Her friends barely recognized her. Karen had updated her wardrobe and spent an hour every morning in her home elliptical gym. She knew she looked like a million bucks because heads turned when she came into a room. The former wallflower of her high school days had not only broken the glass ceiling and crushed inequality, but had become desired for her mind, body, and personality. Her family receded to the status of a line in her biography.

Richard observed this from a distance, having seen it many times in his day job. After all, his mother had left to be an executive vice president in Bangkok, but he never told Karen that. What was first a nagging in his gut became a heaviness, then an emptiness, and finally a contortion. He began to notice he was short of breath sometimes, like he had forgotten to breathe, and that he frequently felt a cramp in his gut.

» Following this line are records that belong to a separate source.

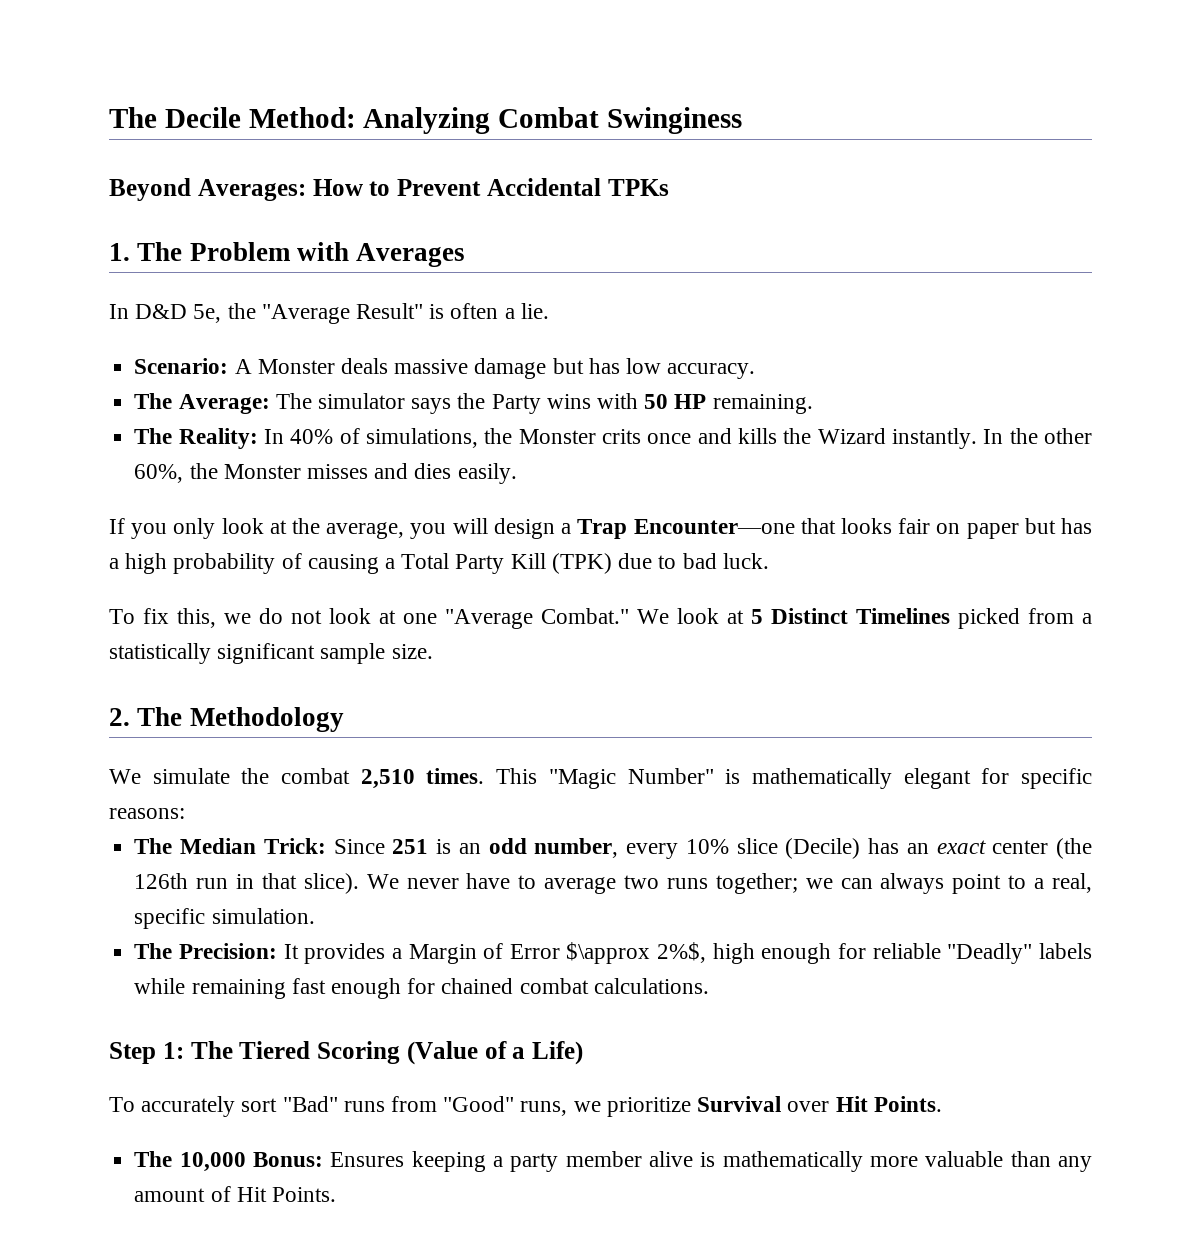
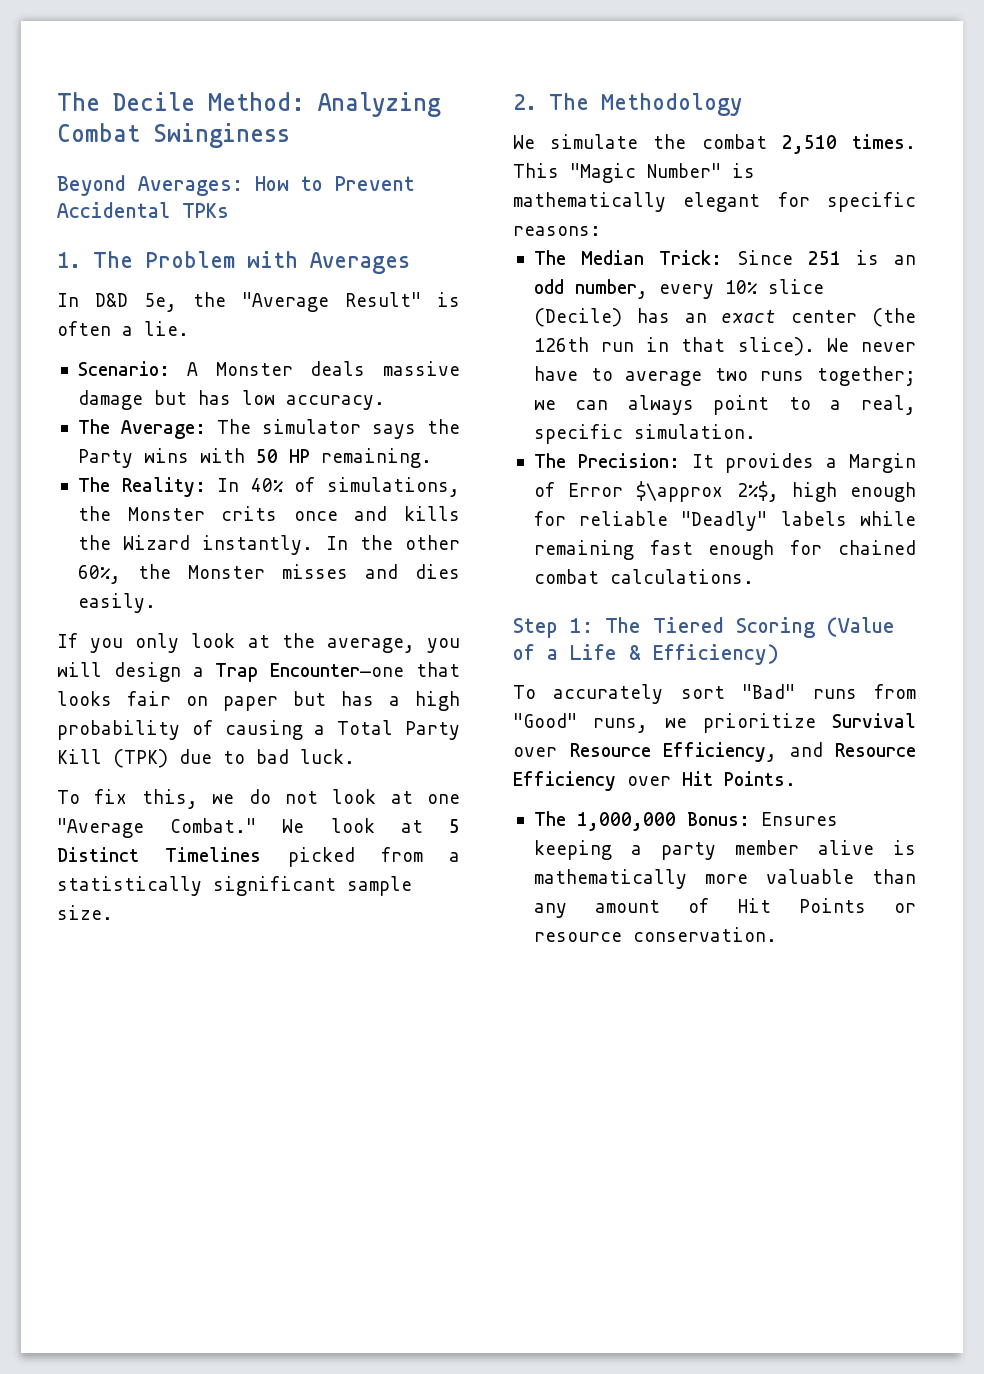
- Step 1: The Tiered Scoring (Value of a Life)
+ Step 1: The Tiered Scoring (Value of a Life & Efficiency)
- To accurately sort "Bad" runs from "Good" runs, we prioritize Survival over Hit Points.
+ To accurately sort "Bad" runs from "Good" runs, we prioritize Survival over Resource Efficiency, and Resource Efficiency over Hit Points.
- The 10,000 Bonus: Ensures keeping a party member alive is mathematically more valuable than any amount of Hit Points.
+ The 1,000,000 Bonus: Ensures keeping a party member alive is mathematically more valuable than any amount of Hit Points or resource conservation.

"You know," Richard said, one day when they were cutting up green beans for Saturday dinner, "I always try to apply the wife test at work. If I'm doing something, and you were to walk in and be upset by what I was doing, I wouldn't want to do it. That even includes being behind closed doors alone with a female colleague."

"Oh honey, I wouldn't care," said Karen absent-mindedly, and Richard saw in that moment how her outlook had changed. There was no jealousy, which meant that she longer cared enough for him to possess him and exclude all others. For love to exist, Richard knew, it had to be jealous, otherwise it was merely using another person for convenience.

"It's a good rule," he said. "I mean, if you want to keep your spouse happy. Are you happy, Karen?"

Karen said nothing. They fed the kids, watched a terrible action film that delighted everyone with its crude action, and then retired to bed. Richard spooned around Karen and tried to engage her, but she pulled away. "Not now," she said with the same voice she would use with a subordinate. She turned over and by the little booklight, began going through a binder of documents related to the upcoming merger at her company.

Richard slipped into an uneasy sleep. He knew from science class that when a female rejected the sperm of a male, it meant that she regarded another male as having higher status and would never go back to the old one unless her gambit failed. Having grown up on the idea that love meant forsaking all others instead of constantly being on the lookout for a new opportunity, he found her response troubling. He faded into an uneasy sleep in which dark thoughts and images jarred him.

When Karen got up, he was nowhere to be found, but soon he came running up the driveway. Over the next few weeks, Richard worked up to running five miles a day, worked out in their home gym in the garage, and upgraded his old slouchy wardrobe. That Saturday night, a sitter appeared, and he took Karen to her favorite Italian restaurant, a movie, and a sleek new outsider club for drinks and dancing. She danced with him twice, then checked her phone and said they should go home.